Bangura v. Hansen

Decision Date18 January 2006
Docket NumberNo. 04-3531.,04-3531.
Citation434 F.3d 487
PartiesAbass BANGURA; Isatu Bangura; Abass Bangura, Jr., and Abubakar Bangura, Plaintiffs-Appellants, v. Mark HANSEN, District Director, United States Department of Homeland Security; Todd Smith, United States Deportation Officer, United States Department of Homeland Security, Thomas Ridge, Secretary, United States Department of Homeland Security, Defendants-Appellees.
CourtU.S. Court of Appeals — Sixth Circuit

ARGUED: E. Dennis Muchnicki, Dublin, Ohio, for Appellants. Andrew M. Malek, United States Attorney, Columbus, Ohio, for Appellees. ON BRIEF: E. Dennis Muchnicki, Dublin, Ohio, for Appellants. Christopher R. Yates, United States Attorney, Columbus, Ohio, for Appellees.

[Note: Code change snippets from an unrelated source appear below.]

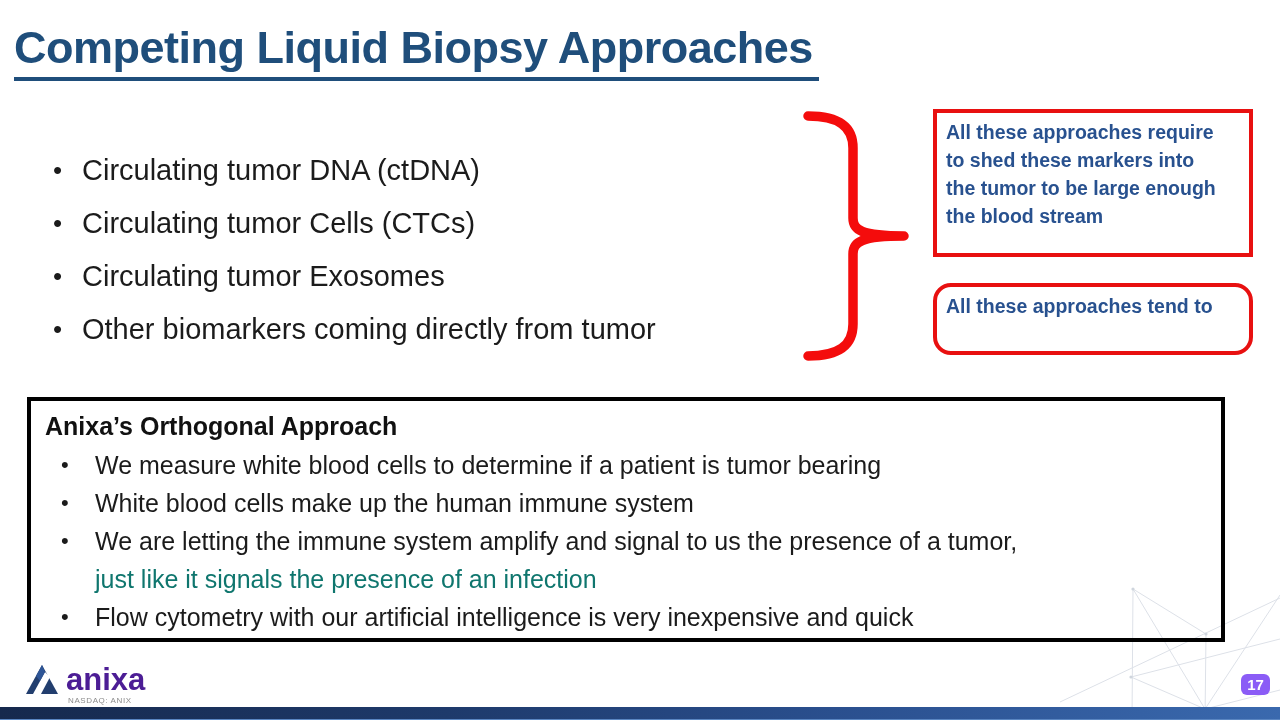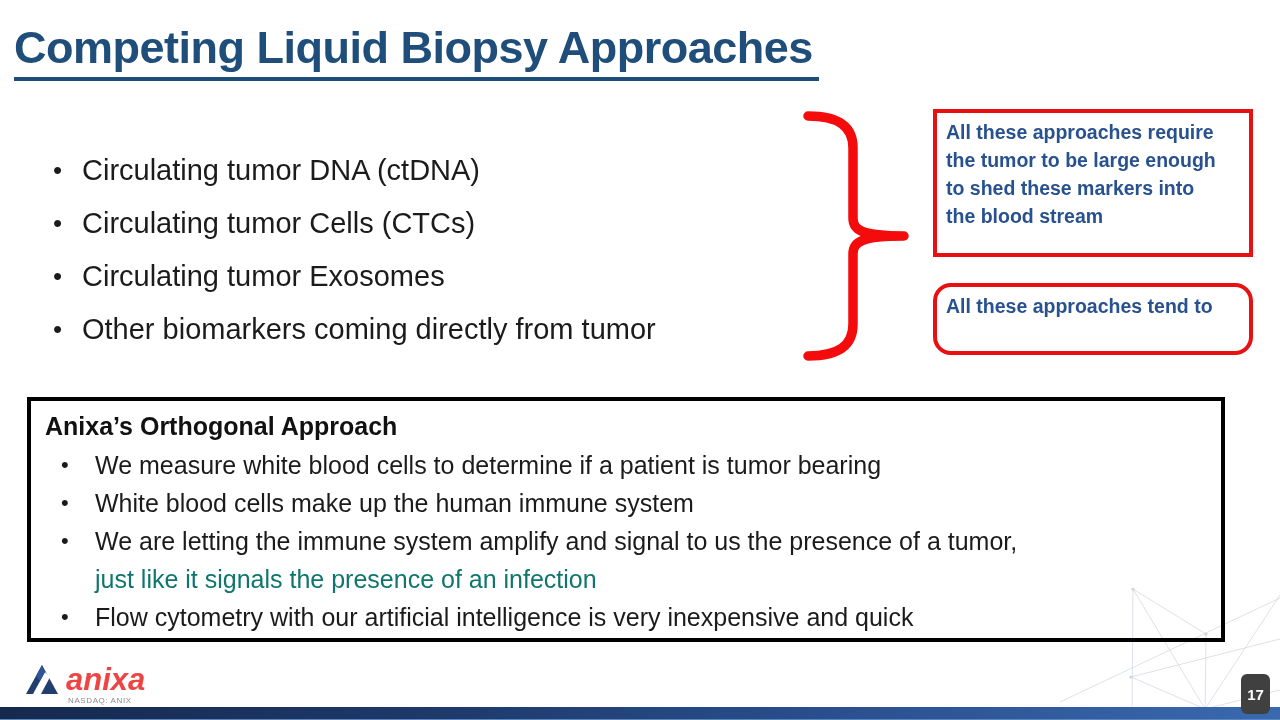--- a/index.html
+++ b/index.html
@@ -102,8 +102,8 @@
 
   <div class="callout callout-size">
     <div class="line">All these approaches require</div>
+    <div class="line">to shed these markers into</div>
     <div class="line">the tumor to be large enough</div>
-    <div class="line">to shed these markers into</div>
     <div class="line">the blood stream</div>
   </div>
 

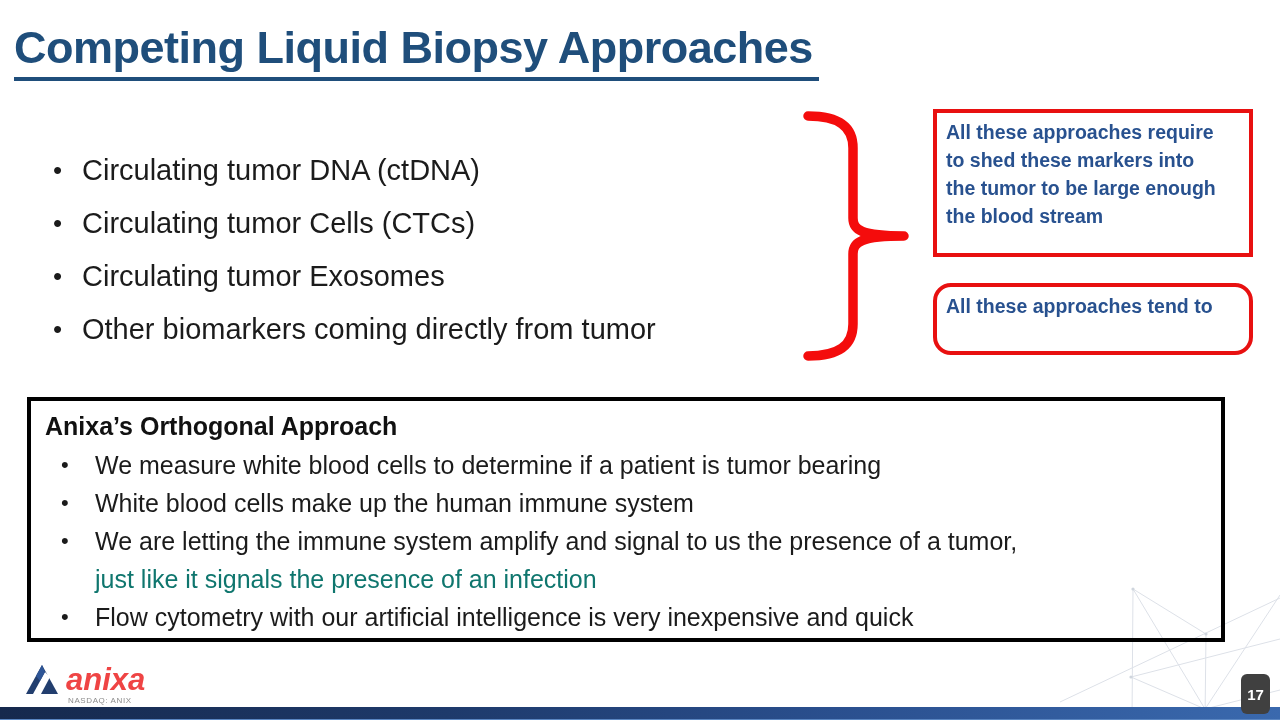--- a/index.html
+++ b/index.html
@@ -48,7 +48,7 @@
   .logo{position:absolute;left:24px;top:664px;z-index:3;}
   .logo-row{display:flex;align-items:flex-end;}
   .logo-mark{margin-right:6px;}
-  .logo-name{font-size:31px;font-weight:bold;color:#ef4444;letter-spacing:0px;line-height:30px;font-style:italic;}
+  .logo-name{font-size:31px;font-weight:bold;color:#4c1d95;letter-spacing:0px;line-height:30px;}
   .logo-ticker{font-size:8px;color:#8C8C8C;letter-spacing:0.6px;margin-left:44px;margin-top:1px;}
   .page-badge{
     position:absolute;left:1241px;top:674px;width:29px;height:40px;border-radius:6px;

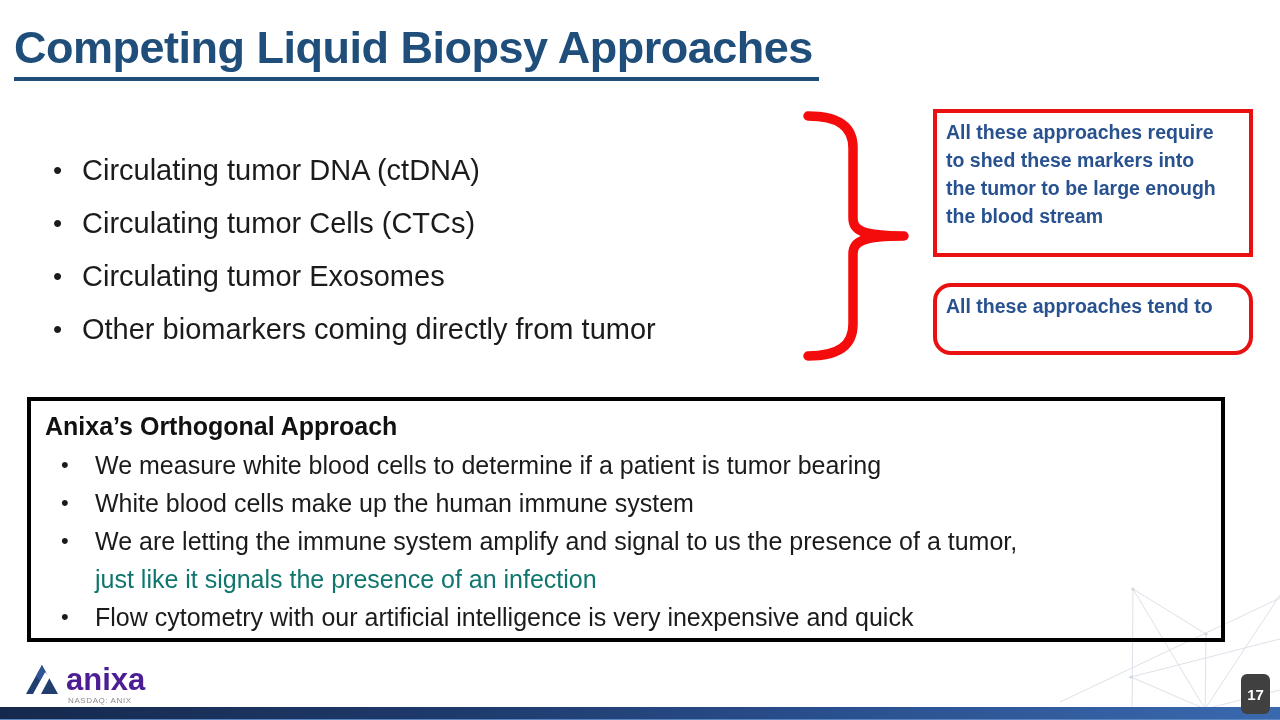--- a/index.html
+++ b/index.html
@@ -51,8 +51,8 @@
   .logo-name{font-size:31px;font-weight:bold;color:#4c1d95;letter-spacing:0px;line-height:30px;}
   .logo-ticker{font-size:8px;color:#8C8C8C;letter-spacing:0.6px;margin-left:44px;margin-top:1px;}
   .page-badge{
-    position:absolute;left:1241px;top:674px;width:29px;height:40px;border-radius:6px;
-    background:#404040;color:#fff;font-size:15px;font-weight:bold;
+    position:absolute;left:1241px;top:674px;width:29px;height:21px;border-radius:6px;
+    background:#8b5cf6;color:#fff;font-size:15px;font-weight:bold;
     display:flex;align-items:center;justify-content:center;z-index:4;
   }
   .bottom-bar{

Before: CLAY and GIBBONS, Circuit Judges; STEEH, District Judge.*

OPINION

CLAY, Circuit Judge.

Plaintiffs Abass and Isatu Bangura appeal an order of the United States District Court for the Southern District of Ohio dismissing their complaint against Defendants Mark Hansen, the District Director of the Department of Homeland Security, Bureau of Citizenship and Immigration Services, Deportation Officer Todd Smith, and then-Secretary of the Department of Homeland Security Thomas Ridge for failure to exhaust administrative remedies and failure to state a claim. Plaintiffs allege that Defendants' denial of Plaintiff Abass Bangura's spousal immigration petition, as well as Defendants' denial of Don Chisley's spousal immigration petition made on behalf of Plaintiff Isatu Bangura, violate the Due Process Clause of the Fourteenth Amendment and were contrary to the Immigration and Nationality Act ("INA"), 8 U.S.C. § 1101, et seq., in violation of the Administrative Procedure Act ("APA"), 5 U.S.C. § 706. For the reasons set forth below, we AFFIRM the district court's dismissal of Plaintiffs' claims.

I. BACKGROUND
A. Procedural History

Plaintiffs Abass and Isatu Bangura filed the instant lawsuit on March 19, 2003, claiming violations of the INA, the APA, and the Due Process Clause of the Fourteenth Amendment in connection with Defendants' denial of Abass Bangura's spousal immigration petition made on behalf of his wife, Isatu Bangura. On May 20, 2003, Defendants moved to dismiss Plaintiffs' complaint pursuant to Federal Rule of Civil Procedure 12(b)(1) for lack of subject matter jurisdiction, or in the alternative, under Federal Rule of Civil Procedure 12(b)(6) for failure to state a claim upon which relief may be granted. The district court issued an opinion and order on March 22, 2004, granting Defendants' motion to dismiss. Plaintiffs filed a timely notice of appeal with this Court on April 19, 2004.

B. Substantive Facts

The Banguras have been married for six years. They have two children and are expecting a third. This marriage, however, is Mrs. Bangura's third marriage. Prior to marrying Mr. Bangura, Mrs. Bangura was married to Ibrahim Sesay, a citizen of Sierra Leone, and Don Chisley, an American citizen. Mrs. Bangura met her first husband, Ibrahim Sesay, while visiting the United States on a sixth month tourist visa in 1991. Her marriage to Sesay was apparently brief, and on March 30, 1993, she married Chisley.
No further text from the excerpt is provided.